I was so busy on Sunday (Day 13) that I didn't get to recap day 12! It's tough on the weekends because my work schedule is different, and I'm all over the place. At least I eat right for this challenge and get in the exercise, that's the important thing. Also, on the weekends I serve at Chili's, and according to my fit bit, it's a mini-workout because I get more than 10,000 steps in in a 3.5 hour shift! Wonderful! Today marks a full week using the FitBit One, and I will be doing a product review for it on my blog. I wanted to give it a full week before reviewing it, because I wanted to make sure I was going to remember to wear it everyday, how it worked on busier days, etc. And I think I am ready to put it out there. Look for that later today or early tomorrow.
Also, Day 12's dinner...such a shame. I bought a beautiful ahi (yellowfin) tuna steak, wild caught, from the seafood butcher at Shoprite. I love ahi tune, nice and rare, sliced thin. I don't know what I did to it, but I couldn't eat it. I don't know how restaurants get that beautiful sear on the outside and rare on the inside. Mine was more of a well done on parts and cold rare on others. I'll stick with cooking the salmon at home, since that came out beautifully! I'll eat the tuna when I go out. Good thing I had some lentil cake leftovers in the fridge so that I didn't have to spend time cooking something else :) (Another reason I love leftovers!)
Day 12- For fitness I got in 2 miles walk/jog in the morning, along with 2lb weight exercises after. I then did a muscle mile in the late afternoon.
Breakfast - I love the weekends because I am not into work until noon, so I can cook a great breakfast! I had 2 scrambled eggs, with 2 pieces center cut bacon, and 1 slice of Whole Wheat Tuscan Pane bread with 1/3 advocado spread onto the bread.
In case you are wondering about this Tuscan Pane bread I am always talking about, it's from Trader Joe's and my favorite bread! It's clean, and I love it as toast, sandwich bread, crustini. I don't think it would be very good as french toast, but you know, I haven't tried that!
Lunch - Leftover mushroom strogonoff
Snack - 1 clean, whole wheat pretzel and 1/4 cup hummus
Dinner - 2 Lentil Cakes with a side of Green Beans
Day 13 - This was a short exercise day of 1 mile with ab work. I then busted my butt at Chili's in the afternoon.
Breakfast - Oatmeal Pancakes with 100% pure maple syrup.
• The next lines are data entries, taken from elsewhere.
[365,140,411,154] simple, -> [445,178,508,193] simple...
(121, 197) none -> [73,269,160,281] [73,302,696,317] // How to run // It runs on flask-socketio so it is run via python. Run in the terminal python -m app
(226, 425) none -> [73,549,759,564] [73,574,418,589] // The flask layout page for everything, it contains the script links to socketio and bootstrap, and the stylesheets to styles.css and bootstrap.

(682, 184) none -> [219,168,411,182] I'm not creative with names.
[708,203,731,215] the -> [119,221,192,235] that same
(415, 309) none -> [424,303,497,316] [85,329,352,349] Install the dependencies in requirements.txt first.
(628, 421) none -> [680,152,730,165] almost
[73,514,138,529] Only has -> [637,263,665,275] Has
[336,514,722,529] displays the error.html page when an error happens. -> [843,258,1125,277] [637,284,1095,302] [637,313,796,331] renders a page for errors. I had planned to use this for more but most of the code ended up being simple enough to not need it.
These turned out really well, and I will be sharing the recipe!
Snack - 12 raw almonds
Lunch - Cup and a half of Bountiful Bean Soup (leftovers)
Dinner - I usually do Sundays at my folks for dinner, but haven't in the last 2 weeks because the challenge is to eat completely clean for 30 days with no eating out. I must cook all of my own meals. So, I took the ingredients there and cooked for them! I figured they would like the curry I made earlier in the week so we did that again. Curry and Broccoli over brown rice, with fresh pineapple, tomato, banana, strawberries and cucumber.